Anyway, one of the professors I spoke to at the University of Guelph earlier this week said Canada had a big issue with promoting regional produce and getting consumers onside with the local food thang, but I reckon farmers in the rest of the country could take a leaf out of these guys’ books. I’ll concede their success if probably mostly because they are lucky enough to have the tourist hot-spot of Niagara on the Lake and the falls nearby (think Windermere but with more sun, a Christmas bauble shop and a bunch of forts), but the diversifications are targeted incredibly well to the local population too.
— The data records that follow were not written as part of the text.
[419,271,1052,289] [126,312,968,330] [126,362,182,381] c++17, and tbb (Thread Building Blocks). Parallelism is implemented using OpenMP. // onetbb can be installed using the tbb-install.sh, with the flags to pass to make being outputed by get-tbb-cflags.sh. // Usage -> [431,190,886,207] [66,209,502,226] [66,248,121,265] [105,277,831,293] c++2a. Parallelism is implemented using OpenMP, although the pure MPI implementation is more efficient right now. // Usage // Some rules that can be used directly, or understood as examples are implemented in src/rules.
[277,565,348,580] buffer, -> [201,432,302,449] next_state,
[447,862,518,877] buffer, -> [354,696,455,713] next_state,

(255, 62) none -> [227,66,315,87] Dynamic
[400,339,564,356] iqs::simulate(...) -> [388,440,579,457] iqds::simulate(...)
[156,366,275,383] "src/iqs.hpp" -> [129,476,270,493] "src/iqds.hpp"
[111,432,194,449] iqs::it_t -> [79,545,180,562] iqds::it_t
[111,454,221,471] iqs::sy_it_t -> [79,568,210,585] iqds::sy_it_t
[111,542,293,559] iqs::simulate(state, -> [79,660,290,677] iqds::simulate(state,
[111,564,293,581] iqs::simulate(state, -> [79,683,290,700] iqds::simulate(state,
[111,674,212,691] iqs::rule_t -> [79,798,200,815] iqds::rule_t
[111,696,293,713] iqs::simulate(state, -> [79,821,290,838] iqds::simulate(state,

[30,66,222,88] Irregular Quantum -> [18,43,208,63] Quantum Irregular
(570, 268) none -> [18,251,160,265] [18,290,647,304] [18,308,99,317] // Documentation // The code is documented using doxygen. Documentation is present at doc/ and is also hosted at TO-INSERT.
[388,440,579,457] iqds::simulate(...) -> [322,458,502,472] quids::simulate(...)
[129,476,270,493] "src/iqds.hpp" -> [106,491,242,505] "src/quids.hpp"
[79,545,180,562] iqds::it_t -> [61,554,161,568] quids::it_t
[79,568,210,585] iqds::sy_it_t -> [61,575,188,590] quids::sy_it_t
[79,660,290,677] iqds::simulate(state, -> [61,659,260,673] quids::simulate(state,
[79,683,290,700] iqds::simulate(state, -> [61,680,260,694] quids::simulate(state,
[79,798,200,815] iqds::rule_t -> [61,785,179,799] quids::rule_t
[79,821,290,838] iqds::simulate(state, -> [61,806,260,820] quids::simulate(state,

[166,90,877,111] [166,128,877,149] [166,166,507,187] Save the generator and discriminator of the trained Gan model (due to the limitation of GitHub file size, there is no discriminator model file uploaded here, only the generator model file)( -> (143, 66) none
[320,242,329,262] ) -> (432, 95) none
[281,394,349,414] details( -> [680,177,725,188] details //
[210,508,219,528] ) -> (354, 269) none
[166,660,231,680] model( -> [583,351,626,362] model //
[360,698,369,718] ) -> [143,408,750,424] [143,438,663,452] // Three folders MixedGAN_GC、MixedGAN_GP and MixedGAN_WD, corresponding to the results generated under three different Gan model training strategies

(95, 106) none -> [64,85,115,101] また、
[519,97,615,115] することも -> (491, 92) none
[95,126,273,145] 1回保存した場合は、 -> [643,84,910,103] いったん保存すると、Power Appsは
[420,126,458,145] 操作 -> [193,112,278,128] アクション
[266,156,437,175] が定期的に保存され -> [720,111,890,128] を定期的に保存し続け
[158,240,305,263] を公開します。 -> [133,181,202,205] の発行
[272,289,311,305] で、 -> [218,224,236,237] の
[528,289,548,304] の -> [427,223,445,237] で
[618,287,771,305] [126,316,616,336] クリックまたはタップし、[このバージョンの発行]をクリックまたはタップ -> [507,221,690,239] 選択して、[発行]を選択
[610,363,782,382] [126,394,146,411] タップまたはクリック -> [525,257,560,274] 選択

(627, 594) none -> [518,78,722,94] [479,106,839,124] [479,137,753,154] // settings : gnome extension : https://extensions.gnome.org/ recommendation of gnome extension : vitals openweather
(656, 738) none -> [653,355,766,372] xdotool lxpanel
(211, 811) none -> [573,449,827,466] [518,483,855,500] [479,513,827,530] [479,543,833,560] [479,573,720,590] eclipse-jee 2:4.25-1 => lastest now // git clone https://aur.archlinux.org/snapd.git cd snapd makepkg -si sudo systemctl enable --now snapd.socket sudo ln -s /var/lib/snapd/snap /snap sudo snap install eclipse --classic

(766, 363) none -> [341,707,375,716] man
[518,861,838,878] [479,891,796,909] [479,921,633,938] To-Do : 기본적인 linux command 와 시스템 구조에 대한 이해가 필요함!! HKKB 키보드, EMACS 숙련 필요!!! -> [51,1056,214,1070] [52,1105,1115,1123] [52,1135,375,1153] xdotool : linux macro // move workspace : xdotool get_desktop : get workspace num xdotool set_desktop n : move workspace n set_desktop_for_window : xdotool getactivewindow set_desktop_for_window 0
The suburbs are mostly made up wealthy retirees and professionals who commute to Toronto and the farms have been turned into ‘Destinations’ for these people to go and spend their hard-earned cash. The farm buildings, tracks and crops are immaculate, the wineries are tastefully built and decorated and the majority of them have a restaurant attached to them so you get drawn in to eat and drink even more of their plonk over dinner. While most of the wine is shipped around the rest of the country and overseas to be sold, the farmers here do a bloomin’ good job of looking after their local markets (after all, the tourists are only around during the summer months), and they seem to be raking in the profits accordingly.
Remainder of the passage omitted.